(Change detection data)
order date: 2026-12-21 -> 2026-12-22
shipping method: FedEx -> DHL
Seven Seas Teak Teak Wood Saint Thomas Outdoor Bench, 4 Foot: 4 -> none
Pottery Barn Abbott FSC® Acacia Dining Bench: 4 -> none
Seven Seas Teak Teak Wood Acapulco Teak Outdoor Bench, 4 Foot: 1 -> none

==

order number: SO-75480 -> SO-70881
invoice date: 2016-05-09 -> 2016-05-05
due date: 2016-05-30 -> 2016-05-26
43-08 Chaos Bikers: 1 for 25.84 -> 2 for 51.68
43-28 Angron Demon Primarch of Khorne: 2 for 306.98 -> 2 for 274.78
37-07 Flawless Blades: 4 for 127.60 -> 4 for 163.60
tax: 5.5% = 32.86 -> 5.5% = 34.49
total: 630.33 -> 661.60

---

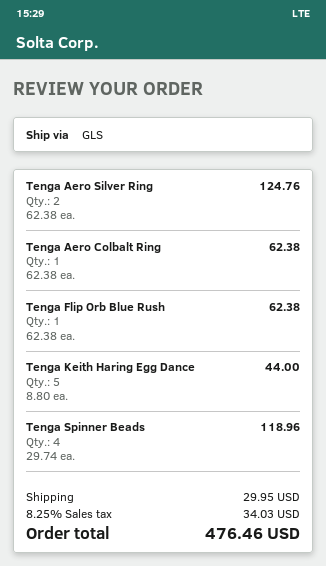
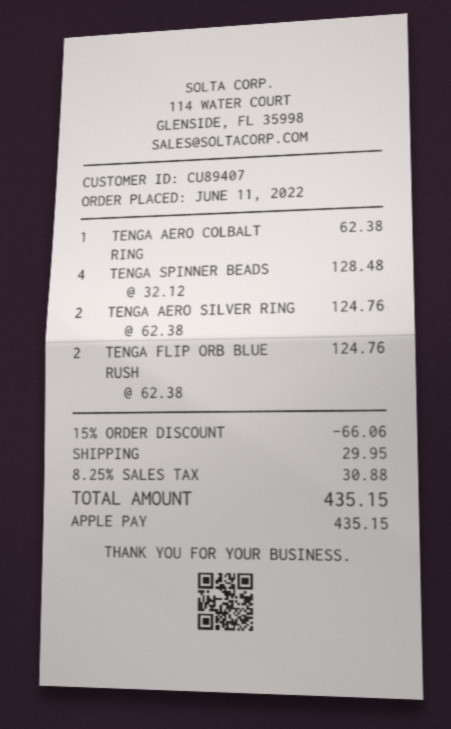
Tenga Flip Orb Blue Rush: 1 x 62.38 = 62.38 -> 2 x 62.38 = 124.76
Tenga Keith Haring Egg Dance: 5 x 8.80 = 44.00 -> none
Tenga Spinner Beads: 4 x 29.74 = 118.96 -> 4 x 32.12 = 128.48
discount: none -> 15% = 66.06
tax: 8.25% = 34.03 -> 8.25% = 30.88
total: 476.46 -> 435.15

### Action item
The required output is every line above from the one with "order date: 2026-12-21 -> 2026-12-22" down to the one with "Seven Seas Teak Teak Wood Acapulco", restated word for word, ends included.

### Task output
order date: 2026-12-21 -> 2026-12-22
shipping method: FedEx -> DHL
Seven Seas Teak Teak Wood Saint Thomas Outdoor Bench, 4 Foot: 4 -> none
Pottery Barn Abbott FSC® Acacia Dining Bench: 4 -> none
Seven Seas Teak Teak Wood Acapulco Teak Outdoor Bench, 4 Foot: 1 -> none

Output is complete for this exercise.